JP4773552B2 - Vacuum exhaust head - Google Patents

Description

  The present invention relates to a vacuum exhaust head having a product exhaust port sealing mechanism.

  In the manufacturing process of a plasma display panel or the like, it is necessary to evacuate the air inside the product, seal the exhaust port of the product by sealing the gas if necessary. In order to achieve a high vacuum, it is necessary to evacuate the product while heating. As a method for sealing the exhaust port, there are a method of fusing a tip tube attached to the exhaust port and a method of bonding a lid member to the exhaust port with a hot-melt adhesive (such as molten metal).

  The vacuum exhaust heads described in Patent Documents 1 to 3 have an internal space that is sealed by being in close contact with the periphery of the exhaust port of the product, and the product is evacuated by evacuating the internal space. can do. In addition, these vacuum exhaust heads include a rod that holds the lid member in the internal space and presses the lid member against the exhaust port of the product after evacuation, but it is difficult to seal the shaft of the sliding portion of the rod. When the product is evacuated, it is necessary not to heat the shaft seal of the rod.

  For this reason, in the evacuation apparatus of Patent Documents 1 to 3, the entire evacuation head cannot be heated in the furnace, and evacuation is performed while the shaft seal portion of the rod is outside the heating furnace (chamber). . Furthermore, these vacuum exhaust devices are provided with a small heater at or near the tip of the rod to melt the adhesive and seal the exhaust port with the lid member. So that no heat is applied.
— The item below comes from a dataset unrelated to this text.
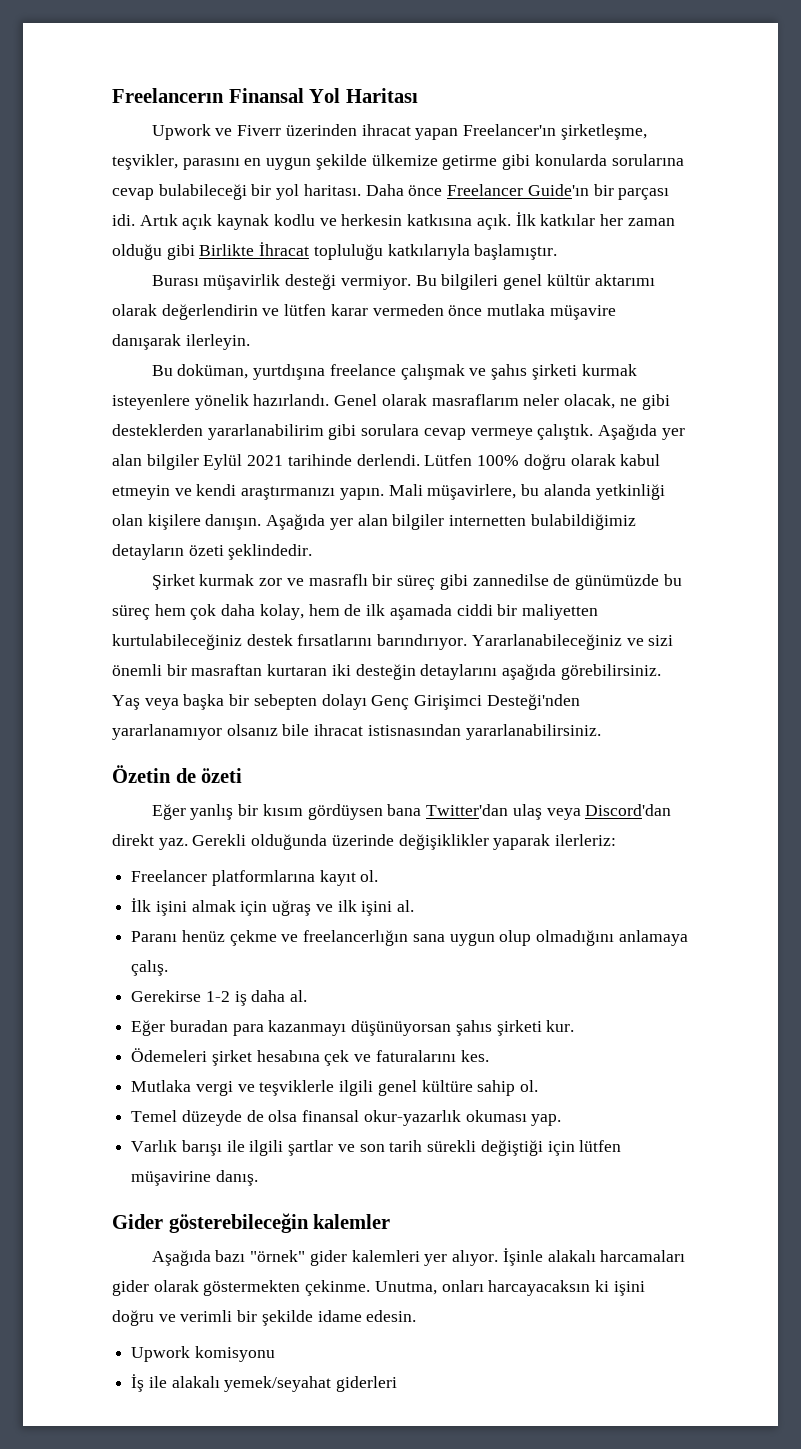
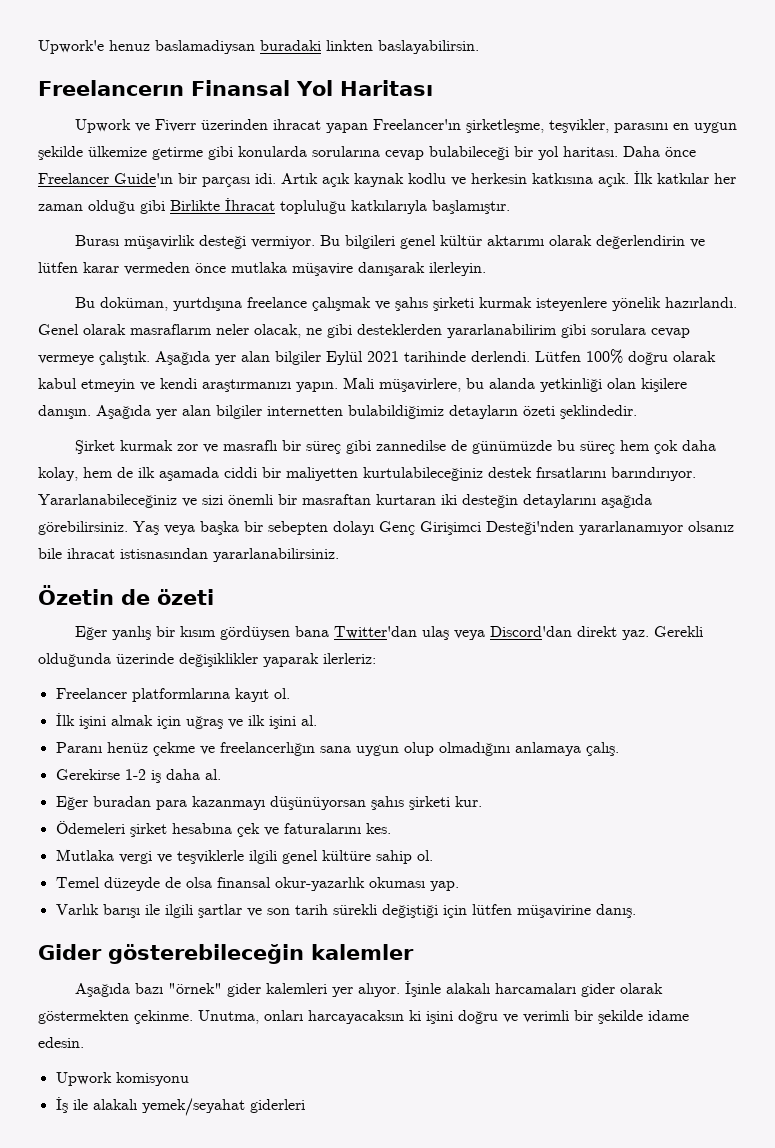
(112, 95) none -> [38,40,479,54] Upwork'e henuz baslamadiysan buradaki linkten baslayabilirsin. //

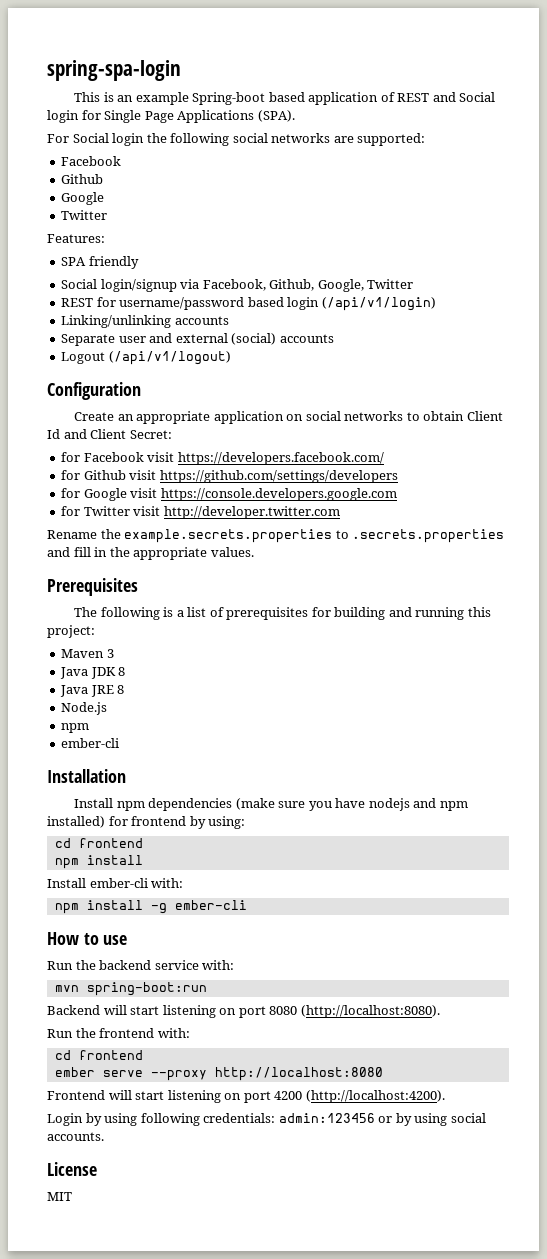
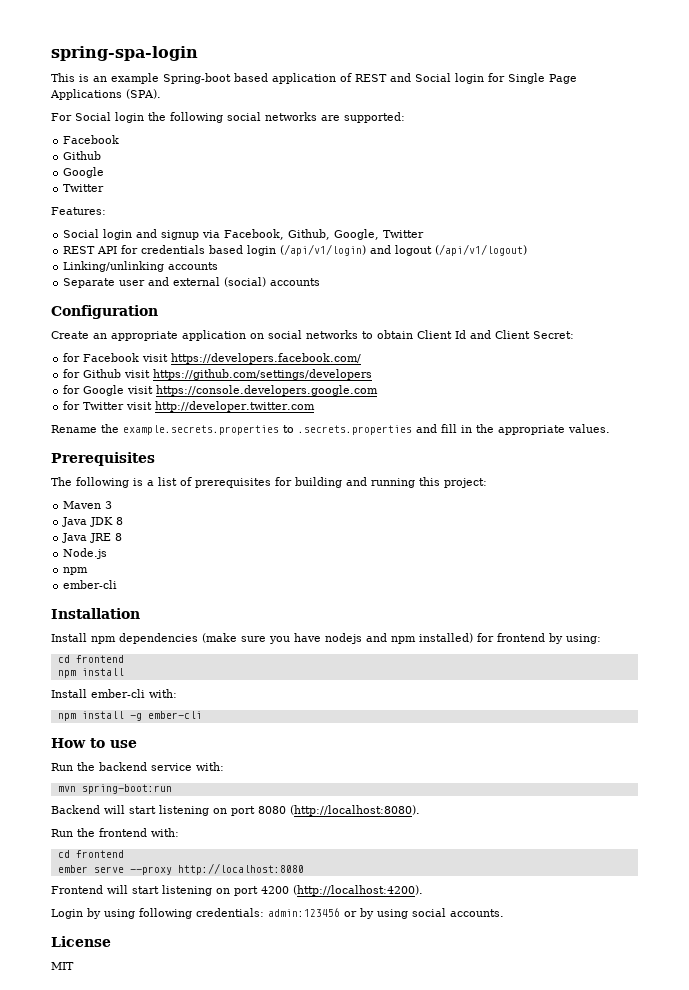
[61,256,139,269] [61,279,177,292] // SPA friendly // Social login/signup -> [63,229,200,240] // Social login and signup
[96,297,245,310] for username/password -> [97,245,206,254] API for credentials
(436, 304) none -> [370,244,528,256] and logout (/api/v1/logout)
[61,351,231,365] // Logout (/api/v1/logout) -> (321, 282) none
  On the other hand, in order to increase the efficiency of the evacuation process, as described in Patent Document 4, a cart that holds a large number of products and can press the evacuation head against each product is heated in a heating furnace. Thus, it is preferable to vacuum a large number of products simultaneously.

  However, as described above, if a rod that presses the lid member is provided at the exhaust port, the entire vacuum exhaust head cannot be heated in the furnace for shaft sealing of the rod, so that the production efficiency cannot be increased. It was.

JP-A-6-139935 JP 2001-195983 A JP 2004-55480 A Japanese Patent No. 3866085

  In view of the above problems, an object of the present invention is to provide a vacuum exhaust head capable of sealing an exhaust port by pressing a lid member against the exhaust port of a product in a high-temperature furnace.

  In order to solve the above problems, an evacuation head according to the present invention includes an evacuation space in which an opening is sealed by a product and can be evacuated, and is located on the opposite side of the opening and can be deformed from the evacuation space A head body defined by a partition wall and defining a differential pressure drive space that can be evacuated independently of the vacuum exhaust space; and a sealing member that is supported by the partition wall and seals the exhaust port of the product. And a holding member that is movable toward the opening of the head body by deformation of the partition wall.

  According to this structure, the vacuum exhaust space and the differential pressure drive space are simultaneously evacuated, the gas in the product is evacuated, and air is introduced into the differential pressure drive space. The holding member can be moved toward the product by being expanded, and the lid member can be pressed against the exhaust port of the product to be sealed. Further, in this configuration, since the shaft seal is not necessary for the driving mechanism of the holding member, it can be driven even when the vacuum exhaust head is heated in the furnace.

  In the vacuum exhaust head of the present invention, the holding member is supported by the partition wall and provided at a tip of a rod extending toward the opening, and the rod is axially inserted into the vacuum exhaust space. You may have a guide member hold | maintained so that sliding is possible.

  According to this configuration, since the posture and moving direction of the rod are regulated by the guide member, the movement of the holding member is stable and the exhaust port is reliably sealed.

  In the evacuation head of the present invention, the differential pressure drive space may have a smaller cross-sectional area than the evacuation space.

  According to this configuration, a step is formed at the boundary between the evacuation space and the differential pressure drive space, so that the partition wall can be fixed to the step. In addition, if the vacuum exhaust space and the differential pressure drive space are simultaneously evacuated by reducing the volume of the differential pressure drive space, the internal pressure of the differential pressure drive space is reduced first, so that the product is completely evacuated. Thus, the holding member does not protrude and block the product outlet.

  In the vacuum exhaust head of the present invention, an O-ring that is in close contact with the product may be provided around the opening.

  According to this configuration, airtightness between the vacuum exhaust head and the product can be ensured.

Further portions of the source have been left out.